↓

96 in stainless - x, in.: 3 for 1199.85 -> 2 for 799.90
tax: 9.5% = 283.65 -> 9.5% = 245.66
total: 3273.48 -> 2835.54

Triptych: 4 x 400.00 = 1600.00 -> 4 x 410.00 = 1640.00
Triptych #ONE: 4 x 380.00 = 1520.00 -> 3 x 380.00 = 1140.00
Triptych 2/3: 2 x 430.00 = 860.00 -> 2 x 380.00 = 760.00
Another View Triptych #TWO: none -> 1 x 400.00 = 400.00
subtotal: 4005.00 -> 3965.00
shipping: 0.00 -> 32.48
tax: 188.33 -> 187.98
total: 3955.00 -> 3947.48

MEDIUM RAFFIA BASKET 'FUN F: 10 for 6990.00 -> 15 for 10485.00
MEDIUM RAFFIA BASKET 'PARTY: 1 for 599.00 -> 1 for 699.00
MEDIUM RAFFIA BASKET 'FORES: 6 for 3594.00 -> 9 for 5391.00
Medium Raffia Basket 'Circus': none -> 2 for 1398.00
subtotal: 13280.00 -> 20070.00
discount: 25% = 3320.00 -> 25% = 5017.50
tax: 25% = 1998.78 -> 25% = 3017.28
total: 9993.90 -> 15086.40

↑
↓

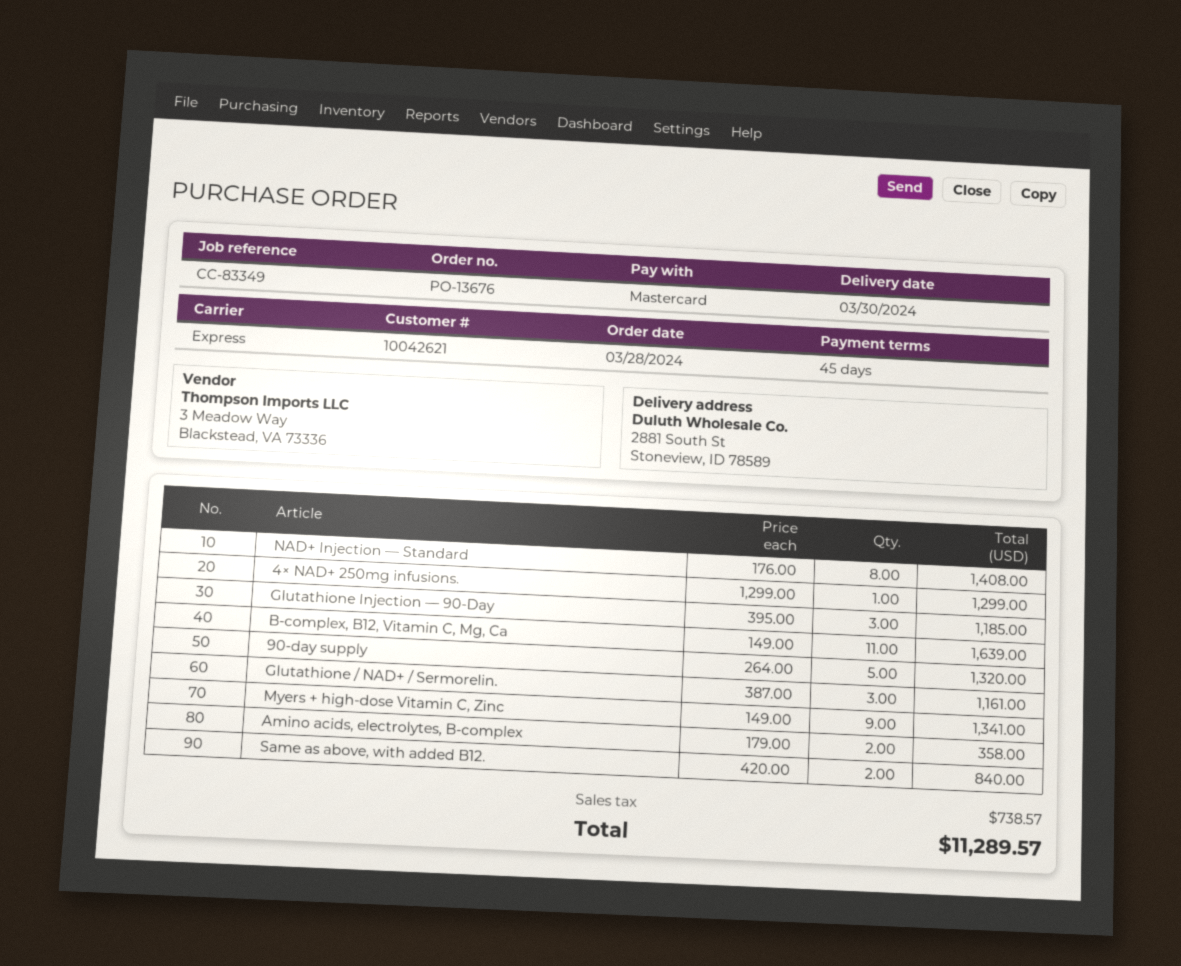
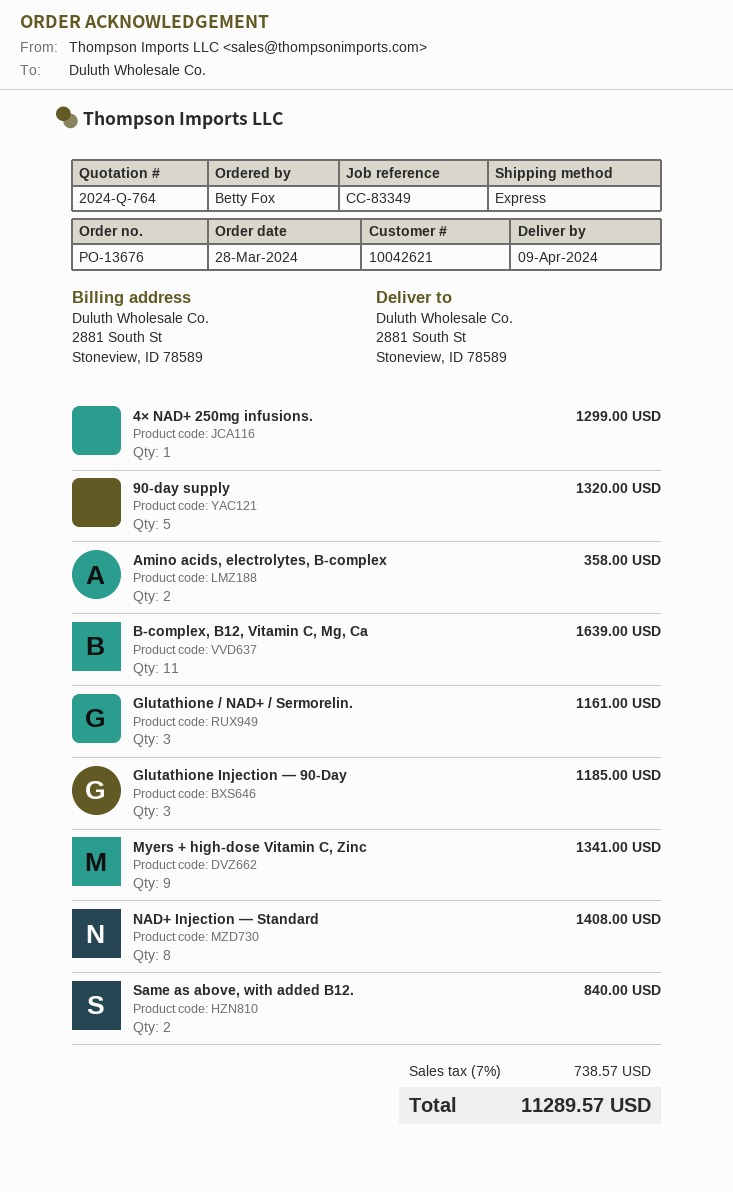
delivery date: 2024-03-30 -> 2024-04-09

↑

From the entries above, print the lines beginning at the one with "subtotal: 13280.00 -> 20070.00" and stopping after the one with "total: 9993.90 -> 15086.40", exactly as written and with nothing else.

• TASK SOLUTION
subtotal: 13280.00 -> 20070.00
discount: 25% = 3320.00 -> 25% = 5017.50
tax: 25% = 1998.78 -> 25% = 3017.28
total: 9993.90 -> 15086.40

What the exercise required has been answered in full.